- [INPUT RECORDS]

------------------------

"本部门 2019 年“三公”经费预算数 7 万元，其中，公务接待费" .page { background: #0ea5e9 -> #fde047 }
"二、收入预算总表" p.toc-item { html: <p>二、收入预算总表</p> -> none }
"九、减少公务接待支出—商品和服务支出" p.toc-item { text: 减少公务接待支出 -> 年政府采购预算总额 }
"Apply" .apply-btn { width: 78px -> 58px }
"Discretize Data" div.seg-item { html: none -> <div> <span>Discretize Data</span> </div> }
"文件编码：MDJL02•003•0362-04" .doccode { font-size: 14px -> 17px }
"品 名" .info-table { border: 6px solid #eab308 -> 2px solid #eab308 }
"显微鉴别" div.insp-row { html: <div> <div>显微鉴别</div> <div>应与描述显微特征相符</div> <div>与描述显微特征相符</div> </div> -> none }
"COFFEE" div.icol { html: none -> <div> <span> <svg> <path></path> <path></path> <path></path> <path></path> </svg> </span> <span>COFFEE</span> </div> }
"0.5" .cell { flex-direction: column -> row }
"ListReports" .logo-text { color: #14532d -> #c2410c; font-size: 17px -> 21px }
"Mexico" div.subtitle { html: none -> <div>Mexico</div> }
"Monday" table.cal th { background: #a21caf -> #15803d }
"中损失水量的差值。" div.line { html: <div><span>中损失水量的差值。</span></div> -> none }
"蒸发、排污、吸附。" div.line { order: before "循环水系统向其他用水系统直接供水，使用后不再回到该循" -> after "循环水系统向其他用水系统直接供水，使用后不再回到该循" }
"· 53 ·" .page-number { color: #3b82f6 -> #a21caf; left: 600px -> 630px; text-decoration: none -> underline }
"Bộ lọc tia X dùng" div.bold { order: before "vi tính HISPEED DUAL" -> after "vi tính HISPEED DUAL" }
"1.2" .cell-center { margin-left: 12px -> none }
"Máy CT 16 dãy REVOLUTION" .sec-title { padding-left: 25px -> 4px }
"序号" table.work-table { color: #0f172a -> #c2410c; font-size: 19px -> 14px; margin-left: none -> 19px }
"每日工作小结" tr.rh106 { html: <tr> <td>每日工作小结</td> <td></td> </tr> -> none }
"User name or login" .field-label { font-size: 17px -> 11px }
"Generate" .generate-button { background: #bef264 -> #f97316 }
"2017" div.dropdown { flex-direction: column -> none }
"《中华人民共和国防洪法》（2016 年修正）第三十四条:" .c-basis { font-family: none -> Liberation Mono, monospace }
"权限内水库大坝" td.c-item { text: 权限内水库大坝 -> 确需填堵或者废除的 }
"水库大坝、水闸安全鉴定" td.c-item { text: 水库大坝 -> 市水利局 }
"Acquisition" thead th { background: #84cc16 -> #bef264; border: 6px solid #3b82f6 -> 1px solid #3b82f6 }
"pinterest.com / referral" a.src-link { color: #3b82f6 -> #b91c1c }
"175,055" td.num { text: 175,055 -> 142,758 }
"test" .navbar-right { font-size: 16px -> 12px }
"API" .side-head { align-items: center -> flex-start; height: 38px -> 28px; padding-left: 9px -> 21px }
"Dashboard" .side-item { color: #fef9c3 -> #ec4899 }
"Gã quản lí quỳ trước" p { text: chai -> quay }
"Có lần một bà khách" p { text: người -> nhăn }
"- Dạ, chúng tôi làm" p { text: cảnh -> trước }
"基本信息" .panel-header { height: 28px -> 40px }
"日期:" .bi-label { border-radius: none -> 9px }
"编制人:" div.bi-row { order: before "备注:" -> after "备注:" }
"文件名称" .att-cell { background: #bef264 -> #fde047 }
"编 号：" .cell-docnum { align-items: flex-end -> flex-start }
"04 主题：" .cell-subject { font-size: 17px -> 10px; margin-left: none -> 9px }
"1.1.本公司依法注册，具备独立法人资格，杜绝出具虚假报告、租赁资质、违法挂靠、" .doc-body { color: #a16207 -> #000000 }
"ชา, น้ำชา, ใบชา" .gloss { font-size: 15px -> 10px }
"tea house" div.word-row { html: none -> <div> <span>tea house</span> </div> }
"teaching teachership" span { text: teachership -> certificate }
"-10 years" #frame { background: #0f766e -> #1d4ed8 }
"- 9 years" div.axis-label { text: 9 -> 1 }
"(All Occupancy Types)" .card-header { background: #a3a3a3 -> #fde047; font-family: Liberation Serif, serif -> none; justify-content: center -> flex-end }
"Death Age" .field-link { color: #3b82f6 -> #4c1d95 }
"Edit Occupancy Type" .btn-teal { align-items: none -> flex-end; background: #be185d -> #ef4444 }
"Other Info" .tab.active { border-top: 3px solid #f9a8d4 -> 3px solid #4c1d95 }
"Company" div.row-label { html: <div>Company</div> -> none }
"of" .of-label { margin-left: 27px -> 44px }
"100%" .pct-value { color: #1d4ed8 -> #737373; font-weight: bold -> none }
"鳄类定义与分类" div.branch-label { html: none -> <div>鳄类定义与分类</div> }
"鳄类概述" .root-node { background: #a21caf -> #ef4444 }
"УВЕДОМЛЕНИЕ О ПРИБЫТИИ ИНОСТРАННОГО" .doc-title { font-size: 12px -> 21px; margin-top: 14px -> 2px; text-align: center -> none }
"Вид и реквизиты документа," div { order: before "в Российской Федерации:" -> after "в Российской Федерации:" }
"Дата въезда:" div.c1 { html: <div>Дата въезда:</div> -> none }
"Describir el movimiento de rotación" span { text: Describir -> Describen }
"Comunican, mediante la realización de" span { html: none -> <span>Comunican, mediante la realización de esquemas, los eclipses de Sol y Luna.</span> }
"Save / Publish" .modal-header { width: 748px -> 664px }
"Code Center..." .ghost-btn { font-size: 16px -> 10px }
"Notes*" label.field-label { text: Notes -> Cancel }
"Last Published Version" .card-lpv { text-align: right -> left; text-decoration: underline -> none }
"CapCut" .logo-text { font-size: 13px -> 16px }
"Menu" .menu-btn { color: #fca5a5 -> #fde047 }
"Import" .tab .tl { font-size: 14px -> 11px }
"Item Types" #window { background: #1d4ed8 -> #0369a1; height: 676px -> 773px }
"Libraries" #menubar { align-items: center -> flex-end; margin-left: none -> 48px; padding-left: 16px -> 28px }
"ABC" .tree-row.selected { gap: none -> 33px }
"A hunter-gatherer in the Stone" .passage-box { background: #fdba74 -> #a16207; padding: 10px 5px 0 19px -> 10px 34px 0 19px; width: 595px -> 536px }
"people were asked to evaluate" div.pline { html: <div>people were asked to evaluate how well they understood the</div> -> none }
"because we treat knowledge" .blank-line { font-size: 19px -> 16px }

------------------------

Every line in the data above that contains the word "trước" counts; report how many there are and nothing more.

2